On March 30th, Assistant Professor of History Aishwary Kumar was denied tenure by the Department of History. Since then, students, alumni, and faculty members have expressed their confusion and anger at this decision to fire one of Stanford’s most impressive scholars and inspiring educators.

Professor Kumar’s dismissal would lead to the loss of his exceptional teaching and scholarship, not to mention the absence of his personal warmth as an understanding and supportive presence for his students. If Professor Kumar leaves the university, Stanford will be deprived of his rare ability to provide students with new and unique ways of thinking both within and outside of the Western tradition.

Treating thinkers of the Global South as equally important to the political and ethical visions of the human condition, Professor Kumar’s scholarship challenges implicit biases regarding the status of non-Western thought. But, to be clear, the problem is not ‘Western Civilization’ or ‘Great Books’ in themselves, as long as we remember that they are not necessarily the same thing.

We, a group of Professor Kumar’s students, protest the dismissal of this intellectual and pedagogical force who has been a source of both academic and personal inspiration. But above all else, we have a commitment to ideas understood on their own terms. We see this denial of tenure to be one piece in a systematic discrimination against intellectual traditions, and intellectual history itself. We therefore feel compelled to bring attention to this tenure decision that is indicative of a problem that plagues the humanities, and further confirms our long-standing worries about the state of Stanford’s liberal education.

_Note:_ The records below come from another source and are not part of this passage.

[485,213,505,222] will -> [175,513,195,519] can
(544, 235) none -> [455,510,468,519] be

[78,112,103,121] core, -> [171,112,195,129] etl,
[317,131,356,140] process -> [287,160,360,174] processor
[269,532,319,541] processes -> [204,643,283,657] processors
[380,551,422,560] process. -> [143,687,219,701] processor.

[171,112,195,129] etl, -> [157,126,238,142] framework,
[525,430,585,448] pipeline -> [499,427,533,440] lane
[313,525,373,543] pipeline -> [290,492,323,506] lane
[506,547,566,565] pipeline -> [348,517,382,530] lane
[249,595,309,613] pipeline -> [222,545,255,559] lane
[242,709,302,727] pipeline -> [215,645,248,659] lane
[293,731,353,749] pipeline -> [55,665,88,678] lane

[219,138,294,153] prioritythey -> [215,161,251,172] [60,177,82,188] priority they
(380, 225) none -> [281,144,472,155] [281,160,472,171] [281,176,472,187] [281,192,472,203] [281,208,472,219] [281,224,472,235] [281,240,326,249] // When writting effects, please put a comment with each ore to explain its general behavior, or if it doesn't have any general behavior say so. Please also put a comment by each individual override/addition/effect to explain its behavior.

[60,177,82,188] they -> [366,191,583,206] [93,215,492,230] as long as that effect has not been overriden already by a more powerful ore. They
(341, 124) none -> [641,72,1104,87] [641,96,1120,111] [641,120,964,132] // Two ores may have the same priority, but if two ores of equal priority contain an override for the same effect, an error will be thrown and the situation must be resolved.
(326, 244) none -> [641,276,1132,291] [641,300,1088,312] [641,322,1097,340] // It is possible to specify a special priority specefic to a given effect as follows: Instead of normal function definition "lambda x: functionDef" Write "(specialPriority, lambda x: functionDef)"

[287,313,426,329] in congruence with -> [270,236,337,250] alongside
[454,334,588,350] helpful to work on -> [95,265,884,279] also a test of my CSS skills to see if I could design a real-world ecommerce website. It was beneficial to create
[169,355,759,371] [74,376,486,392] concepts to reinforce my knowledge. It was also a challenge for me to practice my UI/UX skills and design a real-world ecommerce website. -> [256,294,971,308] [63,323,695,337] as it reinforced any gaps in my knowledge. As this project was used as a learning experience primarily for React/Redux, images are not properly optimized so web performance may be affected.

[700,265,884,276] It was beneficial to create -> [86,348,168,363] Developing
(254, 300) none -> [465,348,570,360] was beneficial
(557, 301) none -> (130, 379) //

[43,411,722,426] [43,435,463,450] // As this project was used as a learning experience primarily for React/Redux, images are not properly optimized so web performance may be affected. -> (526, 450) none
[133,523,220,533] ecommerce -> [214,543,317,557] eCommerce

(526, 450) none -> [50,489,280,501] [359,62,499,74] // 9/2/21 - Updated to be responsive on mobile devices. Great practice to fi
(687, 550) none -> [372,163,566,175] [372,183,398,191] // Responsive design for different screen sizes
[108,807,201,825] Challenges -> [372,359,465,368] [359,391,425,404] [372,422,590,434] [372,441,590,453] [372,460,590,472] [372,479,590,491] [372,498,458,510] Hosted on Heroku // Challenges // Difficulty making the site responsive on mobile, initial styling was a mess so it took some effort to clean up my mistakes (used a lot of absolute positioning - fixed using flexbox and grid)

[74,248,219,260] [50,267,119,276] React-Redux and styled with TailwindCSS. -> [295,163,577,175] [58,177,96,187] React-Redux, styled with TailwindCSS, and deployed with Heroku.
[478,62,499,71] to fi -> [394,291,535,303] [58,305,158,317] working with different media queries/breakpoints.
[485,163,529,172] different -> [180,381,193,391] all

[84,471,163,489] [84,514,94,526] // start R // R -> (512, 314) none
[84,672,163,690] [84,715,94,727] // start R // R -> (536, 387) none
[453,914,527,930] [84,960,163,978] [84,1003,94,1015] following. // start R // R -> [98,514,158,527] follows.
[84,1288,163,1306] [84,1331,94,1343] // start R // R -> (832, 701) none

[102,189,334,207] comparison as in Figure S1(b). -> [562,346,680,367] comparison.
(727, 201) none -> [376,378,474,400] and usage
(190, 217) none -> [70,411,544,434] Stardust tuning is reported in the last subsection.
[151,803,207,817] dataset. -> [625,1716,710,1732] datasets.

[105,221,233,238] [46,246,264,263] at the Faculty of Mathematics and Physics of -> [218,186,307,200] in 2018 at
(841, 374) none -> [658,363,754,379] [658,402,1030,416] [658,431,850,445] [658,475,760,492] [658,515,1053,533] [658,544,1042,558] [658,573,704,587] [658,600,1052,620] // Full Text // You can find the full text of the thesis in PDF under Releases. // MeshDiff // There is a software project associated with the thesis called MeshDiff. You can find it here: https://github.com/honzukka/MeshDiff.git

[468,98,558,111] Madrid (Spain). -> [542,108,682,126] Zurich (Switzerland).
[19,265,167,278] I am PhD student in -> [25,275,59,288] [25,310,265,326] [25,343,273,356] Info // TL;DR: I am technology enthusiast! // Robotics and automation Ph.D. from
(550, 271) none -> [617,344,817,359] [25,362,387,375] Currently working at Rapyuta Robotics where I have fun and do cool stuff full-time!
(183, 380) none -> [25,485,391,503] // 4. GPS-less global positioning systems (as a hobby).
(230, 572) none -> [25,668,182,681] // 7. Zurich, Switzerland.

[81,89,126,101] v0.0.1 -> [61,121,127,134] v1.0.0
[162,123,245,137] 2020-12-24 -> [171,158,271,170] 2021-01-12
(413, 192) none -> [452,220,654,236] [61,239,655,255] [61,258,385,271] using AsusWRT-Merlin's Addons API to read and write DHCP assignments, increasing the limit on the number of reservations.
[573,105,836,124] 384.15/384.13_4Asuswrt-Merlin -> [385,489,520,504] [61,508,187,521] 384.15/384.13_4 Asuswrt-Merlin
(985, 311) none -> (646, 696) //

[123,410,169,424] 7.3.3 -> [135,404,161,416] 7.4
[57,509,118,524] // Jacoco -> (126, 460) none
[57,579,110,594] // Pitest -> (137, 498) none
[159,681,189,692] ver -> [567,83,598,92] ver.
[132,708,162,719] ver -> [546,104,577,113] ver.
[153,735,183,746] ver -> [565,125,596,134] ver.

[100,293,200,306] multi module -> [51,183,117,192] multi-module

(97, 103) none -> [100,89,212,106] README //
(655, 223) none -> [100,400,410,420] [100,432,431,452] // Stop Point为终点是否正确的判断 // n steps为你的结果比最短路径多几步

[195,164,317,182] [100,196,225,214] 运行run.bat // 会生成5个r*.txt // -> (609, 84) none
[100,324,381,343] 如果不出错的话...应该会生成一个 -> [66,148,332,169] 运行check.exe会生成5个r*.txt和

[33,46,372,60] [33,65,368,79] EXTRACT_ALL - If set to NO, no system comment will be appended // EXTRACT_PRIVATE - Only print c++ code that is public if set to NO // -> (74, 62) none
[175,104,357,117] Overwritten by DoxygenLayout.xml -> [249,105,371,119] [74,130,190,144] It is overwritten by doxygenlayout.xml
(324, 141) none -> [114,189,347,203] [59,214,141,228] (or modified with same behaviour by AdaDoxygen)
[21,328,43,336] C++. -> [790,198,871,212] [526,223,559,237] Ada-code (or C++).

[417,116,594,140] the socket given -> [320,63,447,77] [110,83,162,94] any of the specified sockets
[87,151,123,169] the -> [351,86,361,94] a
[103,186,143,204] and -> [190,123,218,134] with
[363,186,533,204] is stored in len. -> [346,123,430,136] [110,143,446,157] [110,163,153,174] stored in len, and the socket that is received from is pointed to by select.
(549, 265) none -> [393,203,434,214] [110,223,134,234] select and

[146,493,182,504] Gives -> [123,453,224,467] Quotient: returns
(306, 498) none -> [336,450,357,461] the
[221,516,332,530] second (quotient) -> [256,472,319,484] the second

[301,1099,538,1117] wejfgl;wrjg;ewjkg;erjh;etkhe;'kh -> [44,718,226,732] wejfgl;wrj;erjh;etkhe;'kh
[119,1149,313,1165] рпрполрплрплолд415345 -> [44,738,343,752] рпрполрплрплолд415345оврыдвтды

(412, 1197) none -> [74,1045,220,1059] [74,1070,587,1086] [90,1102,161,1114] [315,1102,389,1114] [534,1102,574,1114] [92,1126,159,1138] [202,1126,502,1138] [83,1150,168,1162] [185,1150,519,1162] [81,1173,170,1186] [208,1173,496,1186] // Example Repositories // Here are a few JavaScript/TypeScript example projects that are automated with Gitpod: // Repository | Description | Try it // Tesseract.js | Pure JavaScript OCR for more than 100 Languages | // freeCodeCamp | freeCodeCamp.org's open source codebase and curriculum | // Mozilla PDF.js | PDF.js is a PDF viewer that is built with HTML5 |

As we are aware of the unsettling nature of such scholarship, we find it plausible that apprehensions surrounding Kumar’s challenges to established norms may have unjustly factored into the decision to deny him tenure. Upon investigating these suspicions, we were surprised at how confidentiality blocked even the most basic inquiries. Following our efforts to question this decision with faculty and administrators, we find it difficult to separate the procedural complications of his case from the intellectual biases that may have shaped the outcome.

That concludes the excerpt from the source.